Logarithmic frequency distance (LFD) quantifies the spectral difference between two images in the frequency domain. For images with a size of H × W pixels, LFD is formulated as:

$${\mathrm{LFD}}={\log }_{10}\left[\frac{1}{HW}\left(\mathop{\sum }\limits_{u=0}^{H-1}\mathop{\sum }\limits_{v=0}^{W-1}{\big\Vert {F}_{{S}_{x}}(u,v)-{F}_{{S}_{y}}(u,v)\big\Vert }_2^{2}\right)+1\right].$$

\(F_{S_{x}}\) and \(F_{S_{y}}\) are the discrete Fourier transform of Sx and Sy, respectively. u and v are the pixel index in the frequency domain.

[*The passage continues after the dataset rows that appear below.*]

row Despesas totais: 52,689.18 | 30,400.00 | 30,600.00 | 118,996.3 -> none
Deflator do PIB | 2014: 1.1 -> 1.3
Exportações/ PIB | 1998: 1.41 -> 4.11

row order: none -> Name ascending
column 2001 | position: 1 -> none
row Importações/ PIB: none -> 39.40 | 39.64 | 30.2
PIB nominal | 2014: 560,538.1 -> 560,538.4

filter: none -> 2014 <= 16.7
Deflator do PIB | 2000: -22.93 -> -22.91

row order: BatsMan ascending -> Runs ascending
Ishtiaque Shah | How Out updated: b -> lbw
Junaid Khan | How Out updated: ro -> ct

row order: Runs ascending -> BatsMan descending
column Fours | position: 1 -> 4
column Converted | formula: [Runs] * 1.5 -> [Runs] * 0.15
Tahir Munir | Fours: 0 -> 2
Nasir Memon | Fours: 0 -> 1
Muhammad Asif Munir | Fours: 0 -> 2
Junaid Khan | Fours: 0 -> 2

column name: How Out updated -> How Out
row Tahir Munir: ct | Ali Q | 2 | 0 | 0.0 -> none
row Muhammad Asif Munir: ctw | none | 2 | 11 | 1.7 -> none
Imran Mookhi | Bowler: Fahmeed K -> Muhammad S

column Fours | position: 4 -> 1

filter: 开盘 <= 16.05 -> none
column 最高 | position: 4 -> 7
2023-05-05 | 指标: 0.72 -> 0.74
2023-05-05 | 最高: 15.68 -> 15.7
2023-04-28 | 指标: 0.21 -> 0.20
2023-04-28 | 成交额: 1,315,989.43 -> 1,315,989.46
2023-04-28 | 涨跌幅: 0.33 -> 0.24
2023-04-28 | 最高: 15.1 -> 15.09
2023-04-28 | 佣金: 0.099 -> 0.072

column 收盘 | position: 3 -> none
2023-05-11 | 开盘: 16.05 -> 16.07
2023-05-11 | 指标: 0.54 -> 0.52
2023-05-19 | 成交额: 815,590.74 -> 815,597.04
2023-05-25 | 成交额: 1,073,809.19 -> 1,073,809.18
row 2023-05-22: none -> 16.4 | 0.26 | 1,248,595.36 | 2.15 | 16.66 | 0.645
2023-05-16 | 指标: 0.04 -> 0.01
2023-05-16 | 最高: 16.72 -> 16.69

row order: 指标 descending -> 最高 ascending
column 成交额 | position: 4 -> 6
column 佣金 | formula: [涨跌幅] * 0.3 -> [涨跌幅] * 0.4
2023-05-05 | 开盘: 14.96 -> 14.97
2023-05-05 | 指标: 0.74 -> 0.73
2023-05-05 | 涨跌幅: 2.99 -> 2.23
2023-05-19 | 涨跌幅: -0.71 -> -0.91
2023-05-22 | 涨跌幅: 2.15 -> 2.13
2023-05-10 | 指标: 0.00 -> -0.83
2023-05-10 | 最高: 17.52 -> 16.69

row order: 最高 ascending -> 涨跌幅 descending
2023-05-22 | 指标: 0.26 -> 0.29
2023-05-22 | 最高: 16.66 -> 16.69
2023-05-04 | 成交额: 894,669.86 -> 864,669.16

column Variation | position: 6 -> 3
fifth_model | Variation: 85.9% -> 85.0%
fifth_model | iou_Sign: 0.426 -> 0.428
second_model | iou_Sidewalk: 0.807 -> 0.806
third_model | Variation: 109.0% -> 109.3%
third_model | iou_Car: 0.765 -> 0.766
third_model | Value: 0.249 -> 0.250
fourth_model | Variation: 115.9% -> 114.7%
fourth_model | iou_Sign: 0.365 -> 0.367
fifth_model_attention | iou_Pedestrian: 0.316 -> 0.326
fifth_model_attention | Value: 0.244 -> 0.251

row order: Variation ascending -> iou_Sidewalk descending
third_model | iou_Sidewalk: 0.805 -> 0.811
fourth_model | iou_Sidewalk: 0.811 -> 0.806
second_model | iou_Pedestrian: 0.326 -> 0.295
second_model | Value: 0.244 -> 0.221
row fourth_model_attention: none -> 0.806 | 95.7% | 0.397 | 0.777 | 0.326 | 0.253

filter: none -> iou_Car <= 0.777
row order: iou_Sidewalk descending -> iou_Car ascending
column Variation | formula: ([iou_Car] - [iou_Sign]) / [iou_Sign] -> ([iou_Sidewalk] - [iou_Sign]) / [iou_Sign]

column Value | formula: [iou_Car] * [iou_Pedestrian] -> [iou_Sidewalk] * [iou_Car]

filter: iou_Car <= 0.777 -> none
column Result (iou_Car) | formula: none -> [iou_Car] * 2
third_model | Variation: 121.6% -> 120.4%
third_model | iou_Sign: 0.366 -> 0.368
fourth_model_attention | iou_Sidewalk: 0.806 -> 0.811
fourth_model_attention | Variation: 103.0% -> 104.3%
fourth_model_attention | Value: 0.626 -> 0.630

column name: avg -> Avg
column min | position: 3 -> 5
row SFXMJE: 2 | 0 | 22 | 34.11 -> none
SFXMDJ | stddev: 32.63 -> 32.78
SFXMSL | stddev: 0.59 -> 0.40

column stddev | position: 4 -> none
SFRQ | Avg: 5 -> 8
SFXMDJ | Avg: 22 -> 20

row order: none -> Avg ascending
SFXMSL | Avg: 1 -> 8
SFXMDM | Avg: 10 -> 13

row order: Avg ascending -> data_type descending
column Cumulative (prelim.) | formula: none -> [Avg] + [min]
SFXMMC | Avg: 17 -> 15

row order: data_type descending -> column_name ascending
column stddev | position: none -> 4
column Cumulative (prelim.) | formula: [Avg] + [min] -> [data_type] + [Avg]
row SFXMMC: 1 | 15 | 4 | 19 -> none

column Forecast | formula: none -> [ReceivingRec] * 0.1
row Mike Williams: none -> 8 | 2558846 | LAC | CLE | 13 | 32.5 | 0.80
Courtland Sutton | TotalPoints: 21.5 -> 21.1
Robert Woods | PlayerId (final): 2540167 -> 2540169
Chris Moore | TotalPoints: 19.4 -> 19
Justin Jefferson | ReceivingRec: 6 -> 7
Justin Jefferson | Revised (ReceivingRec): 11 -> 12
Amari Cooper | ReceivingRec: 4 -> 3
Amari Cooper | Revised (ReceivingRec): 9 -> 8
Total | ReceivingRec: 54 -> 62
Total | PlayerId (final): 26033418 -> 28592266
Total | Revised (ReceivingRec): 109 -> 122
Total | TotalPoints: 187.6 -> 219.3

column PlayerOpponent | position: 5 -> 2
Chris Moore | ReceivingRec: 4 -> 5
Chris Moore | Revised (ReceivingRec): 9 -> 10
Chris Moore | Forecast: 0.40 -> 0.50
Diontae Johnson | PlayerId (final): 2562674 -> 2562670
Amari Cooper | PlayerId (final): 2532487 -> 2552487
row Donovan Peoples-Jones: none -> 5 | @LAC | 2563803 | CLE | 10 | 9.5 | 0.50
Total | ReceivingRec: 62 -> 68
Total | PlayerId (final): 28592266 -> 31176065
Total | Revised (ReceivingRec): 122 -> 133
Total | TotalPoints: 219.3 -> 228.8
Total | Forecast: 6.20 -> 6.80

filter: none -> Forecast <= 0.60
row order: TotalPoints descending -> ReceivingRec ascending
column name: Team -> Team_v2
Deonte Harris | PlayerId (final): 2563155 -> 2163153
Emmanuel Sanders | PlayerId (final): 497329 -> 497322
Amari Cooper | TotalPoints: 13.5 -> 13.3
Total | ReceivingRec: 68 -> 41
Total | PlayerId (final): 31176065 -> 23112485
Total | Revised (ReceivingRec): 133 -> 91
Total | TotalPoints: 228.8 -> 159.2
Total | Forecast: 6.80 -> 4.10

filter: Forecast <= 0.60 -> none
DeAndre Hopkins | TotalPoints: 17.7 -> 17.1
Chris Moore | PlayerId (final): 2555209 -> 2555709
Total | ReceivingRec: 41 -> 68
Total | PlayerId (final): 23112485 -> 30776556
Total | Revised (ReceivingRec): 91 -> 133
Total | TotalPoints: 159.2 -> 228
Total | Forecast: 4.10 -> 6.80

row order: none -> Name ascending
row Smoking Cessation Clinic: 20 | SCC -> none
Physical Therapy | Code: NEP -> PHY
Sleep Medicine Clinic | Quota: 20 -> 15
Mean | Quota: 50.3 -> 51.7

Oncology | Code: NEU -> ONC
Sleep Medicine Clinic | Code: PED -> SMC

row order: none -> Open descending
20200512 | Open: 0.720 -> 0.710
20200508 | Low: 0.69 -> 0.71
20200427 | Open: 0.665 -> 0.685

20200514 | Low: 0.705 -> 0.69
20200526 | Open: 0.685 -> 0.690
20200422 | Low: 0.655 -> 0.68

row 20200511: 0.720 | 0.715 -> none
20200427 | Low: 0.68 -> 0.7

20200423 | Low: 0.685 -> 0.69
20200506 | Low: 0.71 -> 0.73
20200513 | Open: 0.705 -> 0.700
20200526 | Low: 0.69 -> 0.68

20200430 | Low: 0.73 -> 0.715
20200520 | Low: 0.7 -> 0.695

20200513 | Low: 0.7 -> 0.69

Statistics and reproducibility

To ensure the reproducibility of the findings, we report the sample size and statistics in the legend and text of each experiment. All box plots are drawn in the standard Tukey box-and-whisker format. The upper and lower quartiles are represented by box bounds, and the lines in the boxes indicate the median. The lower whisker represents the minimum observed value, equal to the lower quartile minus 1.5× the interquartile range. The upper whisker the maximum observed value, equal to the upper quartile plus 1.5× the interquartile range. Results obtained through experimental or observational studies or statistical analysis of datasets can be reproduced with high reliability when the study is repeated. Representative images are shown in figures and similar results are achieved on all test samples. Experiments in Figs. 1d,e and 4a were repeated with 6,000 frames. Experiments in Figs. 2a and 3a,e were repeated with 24,000, 180,000 and 60,000 frames, respectively. Experiments in Figs. 4e and 5b were repeated with 1,000 and 548 frames, respectively.

Reporting summary

Further information on research design is available in the Nature Portfolio Reporting Summary linked to this article.